Recently, a much needed $12 million research project was financed by the National Cancer Institute (NCI) to study whether or not genetics or other dynamics make a difference in the fatalities witnessed gap of African-American and other women within the U.S.According to huffingtonpost
At present, cases of breast cancer within African-American women make up 40 percent of those who become fatal. When examining the declining rates of mortality since 1990, African-American women’s treatment didn’t shrink nearly as much.
And again, it begs the question: why?
As the head of the leading association which has invested nearly $50 million in search of improved treatments and the cure to breast cancer, Judith Salerno continues to seek out solutions to this question- although everyone fathoms the difficulties.

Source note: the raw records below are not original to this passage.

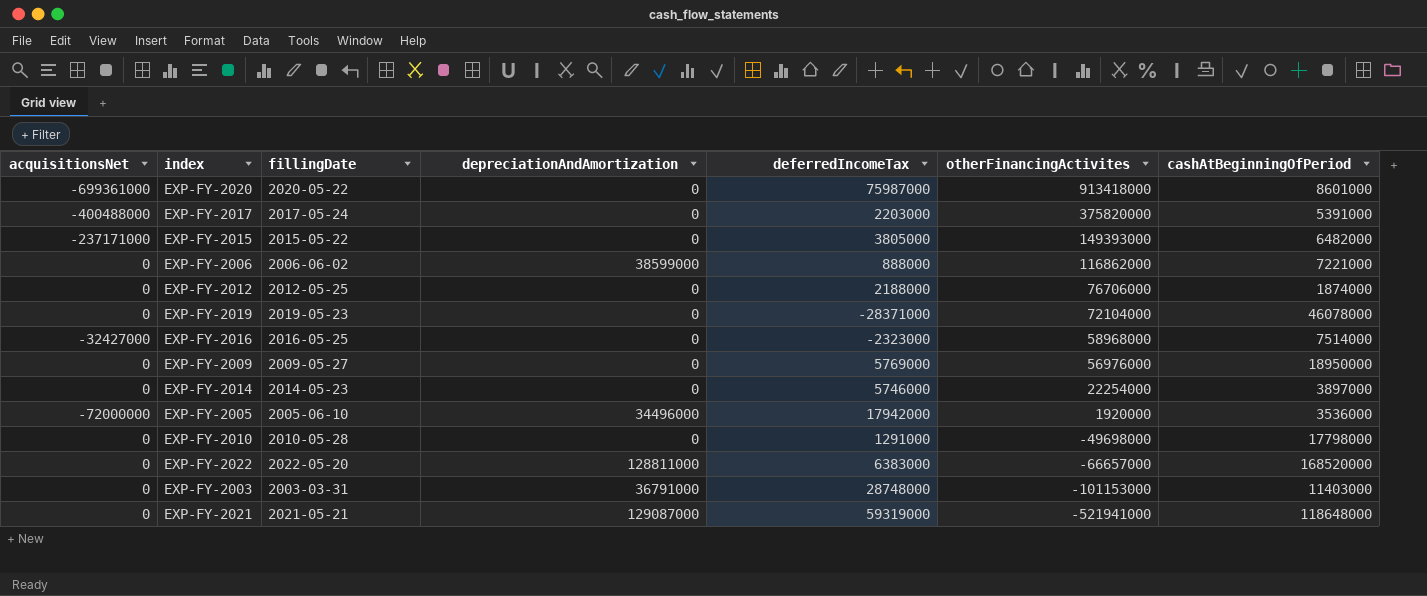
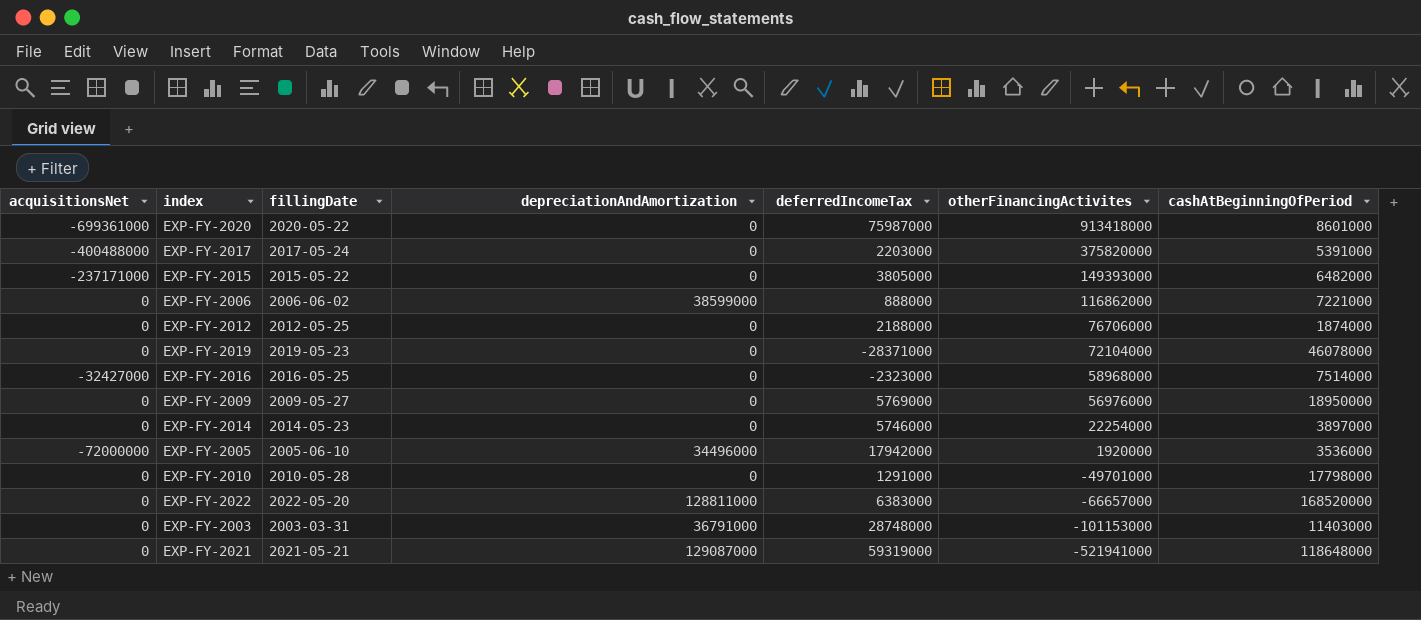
EXP-FY-2010 | otherFinancingActivites: -49698000 -> -49701000

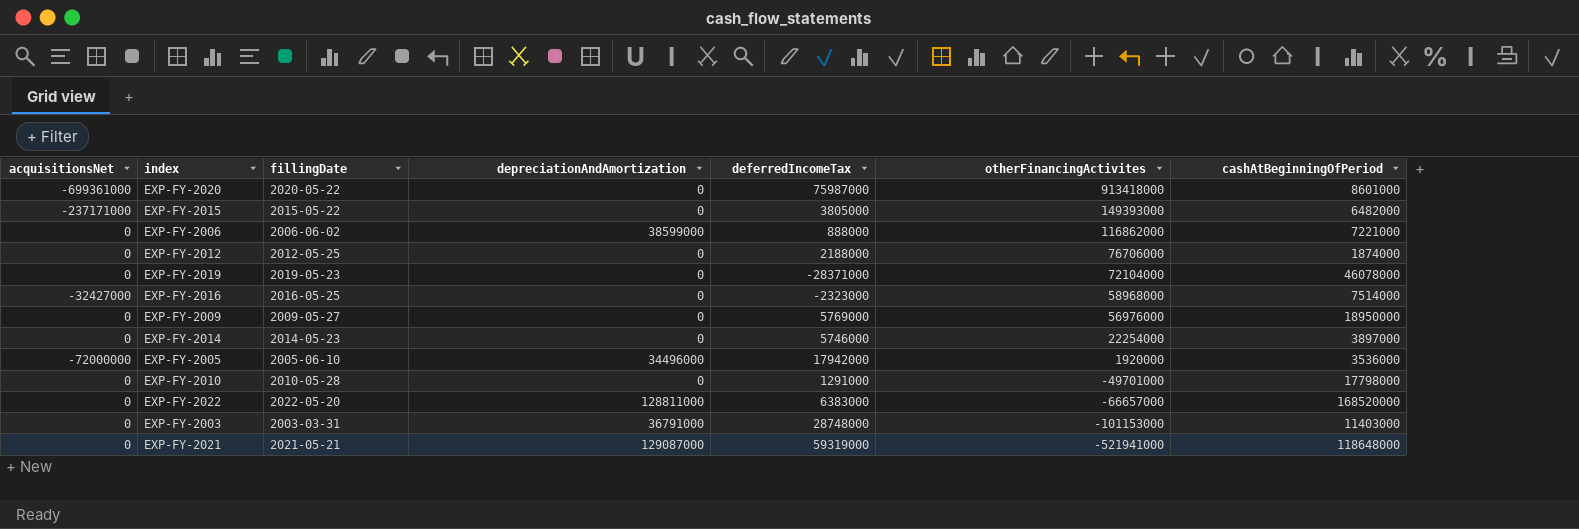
row EXP-FY-2017: -400488000 | 2017-05-24 | 0 | 2203000 | 375820000 | 5391000 -> none

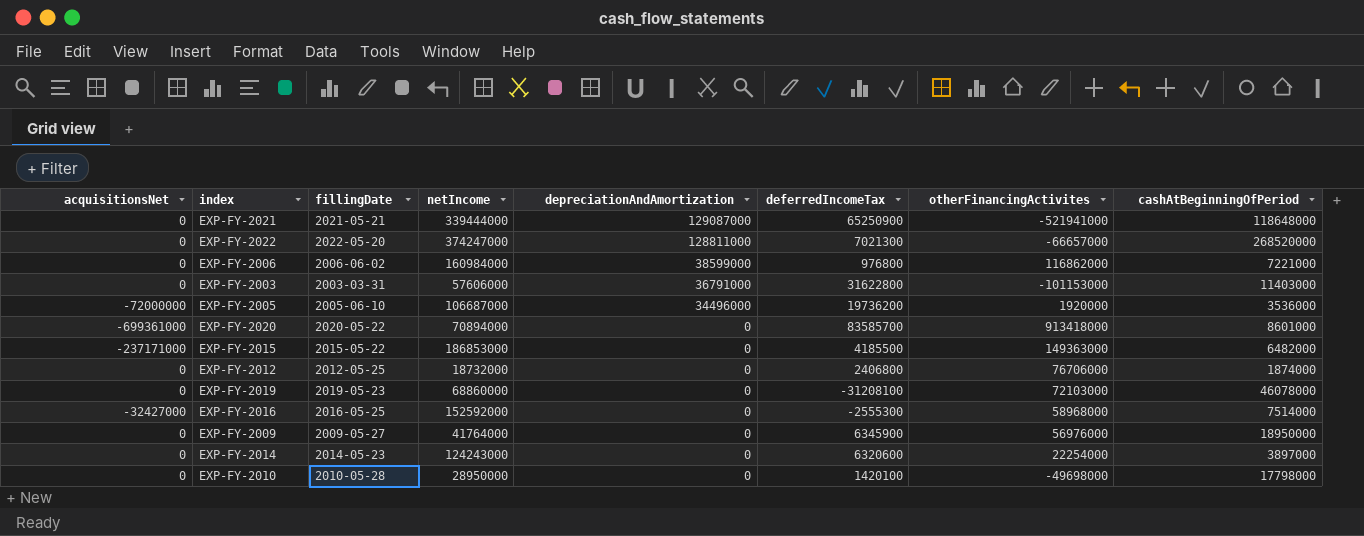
row order: otherFinancingActivites descending -> depreciationAndAmortization descending
column netIncome | position: none -> 4
EXP-FY-2021 | deferredIncomeTax: 59319000 -> 65250900
EXP-FY-2022 | deferredIncomeTax: 6383000 -> 7021300
EXP-FY-2022 | cashAtBeginningOfPeriod: 168520000 -> 268520000
EXP-FY-2006 | deferredIncomeTax: 888000 -> 976800
EXP-FY-2003 | deferredIncomeTax: 28748000 -> 31622800
EXP-FY-2005 | deferredIncomeTax: 17942000 -> 19736200
EXP-FY-2020 | deferredIncomeTax: 75987000 -> 83585700
EXP-FY-2015 | deferredIncomeTax: 3805000 -> 4185500
EXP-FY-2015 | otherFinancingActivites: 149393000 -> 149363000
EXP-FY-2012 | deferredIncomeTax: 2188000 -> 2406800
EXP-FY-2019 | deferredIncomeTax: -28371000 -> -31208100
EXP-FY-2019 | otherFinancingActivites: 72104000 -> 72103000
EXP-FY-2016 | deferredIncomeTax: -2323000 -> -2555300
EXP-FY-2009 | deferredIncomeTax: 5769000 -> 6345900
EXP-FY-2014 | deferredIncomeTax: 5746000 -> 6320600
EXP-FY-2010 | deferredIncomeTax: 1291000 -> 1420100
EXP-FY-2010 | otherFinancingActivites: -49701000 -> -49698000

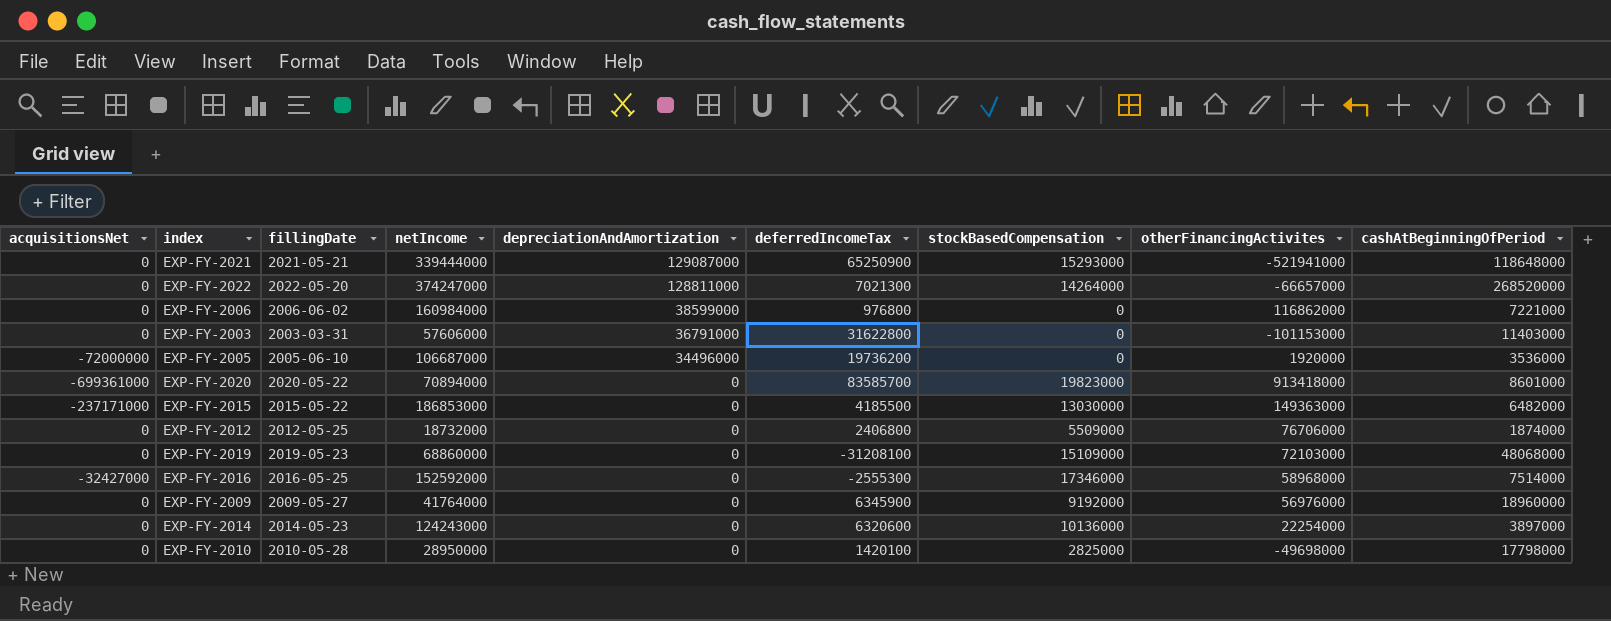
column stockBasedCompensation | position: none -> 7
EXP-FY-2019 | cashAtBeginningOfPeriod: 46078000 -> 48068000
EXP-FY-2009 | cashAtBeginningOfPeriod: 18950000 -> 18960000

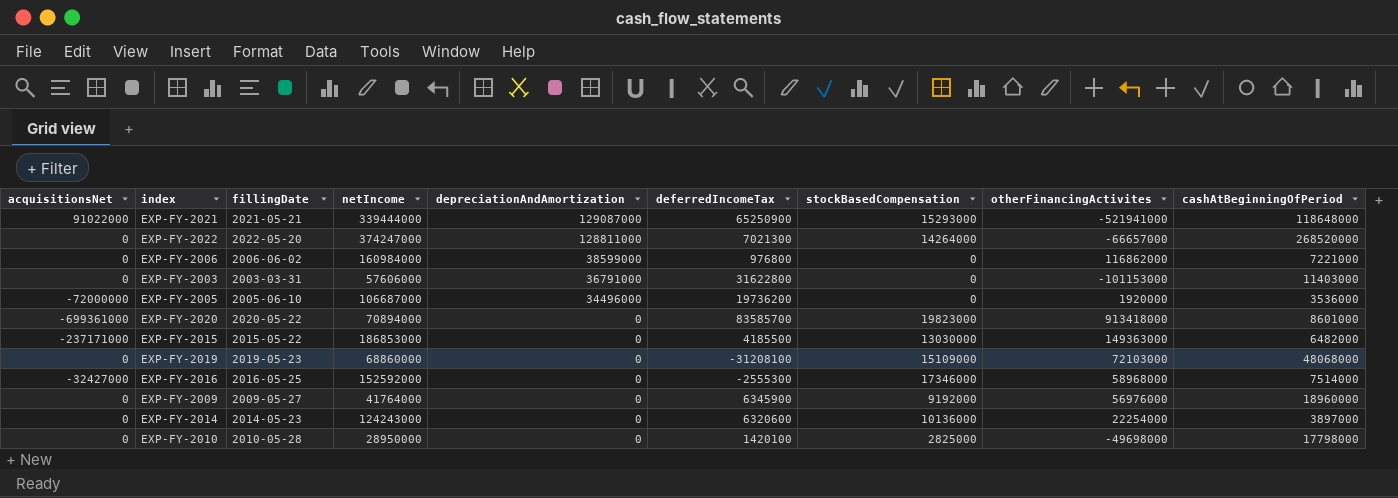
row EXP-FY-2012: 0 | 2012-05-25 | 18732000 | 0 | 2406800 | 5509000 | 76706000 | 1874000 -> none
EXP-FY-2021 | acquisitionsNet: 0 -> 91022000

Judith Salerno works with the National Cancer Institute (NCI) along with Susan G. Komen, where she is the president and CEO, as well as other groups, focused on cancers; it’s been understood for some time that a person’s genes play a part in how their life unfolds. Different groups of women are diagnosed with various types and subtypes of the disease. One such subtype, African-Americans, tend to be identified with triple negative breast cancer, whereby the negative refers to 3 distinct tumor indication: one progesterone and one estrogen receptor, and HER2 (which presently has no treatment). Additionally, these women tend to become cancerous much earlier in life, which sets off a quicker ticking time bomb.
By advancing our grasp of such distinctive traits of the mounting cancer growths within these women; surely playing all cancer patients survival collectively in the future.

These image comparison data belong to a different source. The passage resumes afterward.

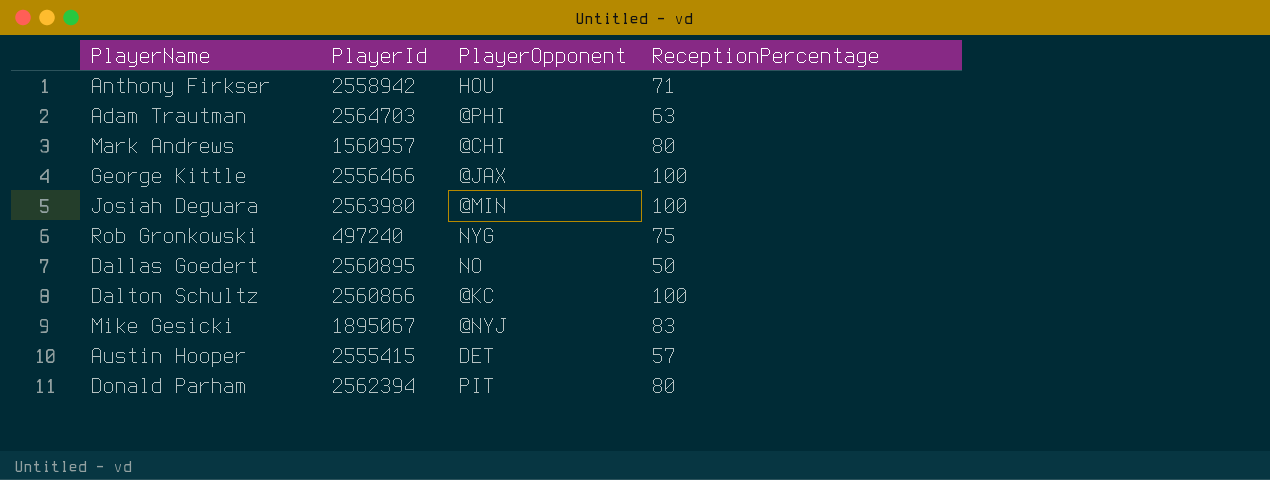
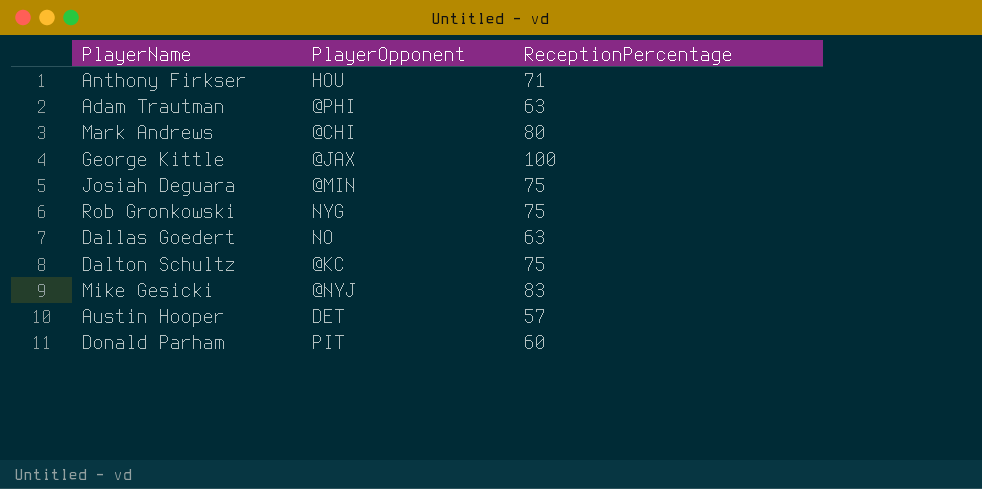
column PlayerId | position: 2 -> none
Josiah Deguara | ReceptionPercentage: 100 -> 75
Dallas Goedert | ReceptionPercentage: 50 -> 63
Dalton Schultz | ReceptionPercentage: 100 -> 75
Donald Parham | ReceptionPercentage: 80 -> 60

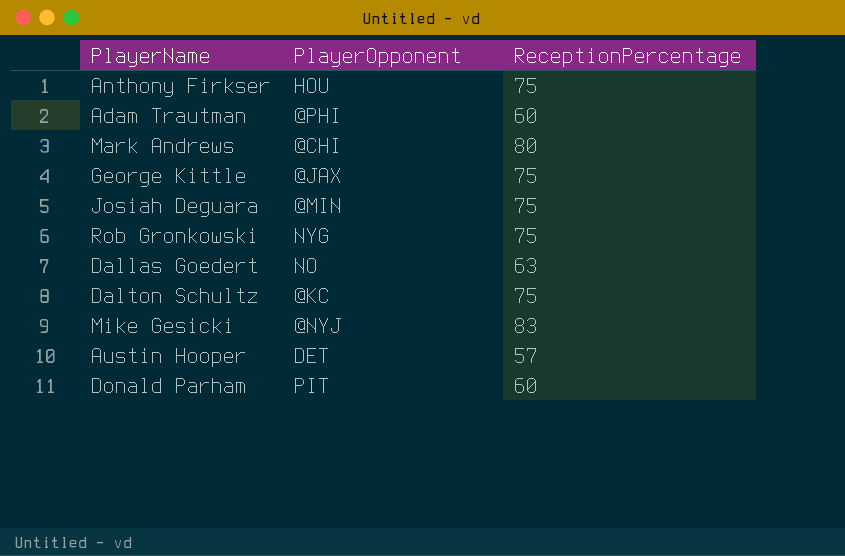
Anthony Firkser | ReceptionPercentage: 71 -> 75
Adam Trautman | ReceptionPercentage: 63 -> 60
George Kittle | ReceptionPercentage: 100 -> 75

It’s believed that one-third of women who are presently dying of breast cancer, yes as much as one-third may not have to lose their lives if a significant medical leap forward arises. Except that even if a cure is discovered, or an exceptional treatment is developed both are useless unless they can be used by the patients that desperately need them. Susan G. Komen seeks a day when all cancer healthcare is accessible to any who need it.
A joint method has been devised to improve access in addition to medical investment studies thus improving the current generation of women and eliminating the cancer gap among all people forever. This method is at the heart of Susan G. Komen’s statewide proposal for health impartiality, which was commenced in 2015 in order to decrease breast cancer fatalities.
Susan G. Komen’s first concern is eliminating a woman’s fear, especially of having to avoid screening simply because they cannot afford treatment plus the rent.
However, there are other issues in play as well, as a result of countless meetings with communities assisting with the proposal- much as been discovered, just as how every population is individual, there are still common barriers. Some of these barriers include: the quality of screening, delays in follow-up, denial and abuse of treatment, the level of medical education focused on genetics; let alone addressing child care so a woman can meet with doctors, having to miss work, and a big hurdle- meeting costly travel expenses.
No longer will these barriers be tolerated, Susan G. Komen seeks to help wherever it can to guarantee that all women can access adequate assets make breast cancer a thing of the past.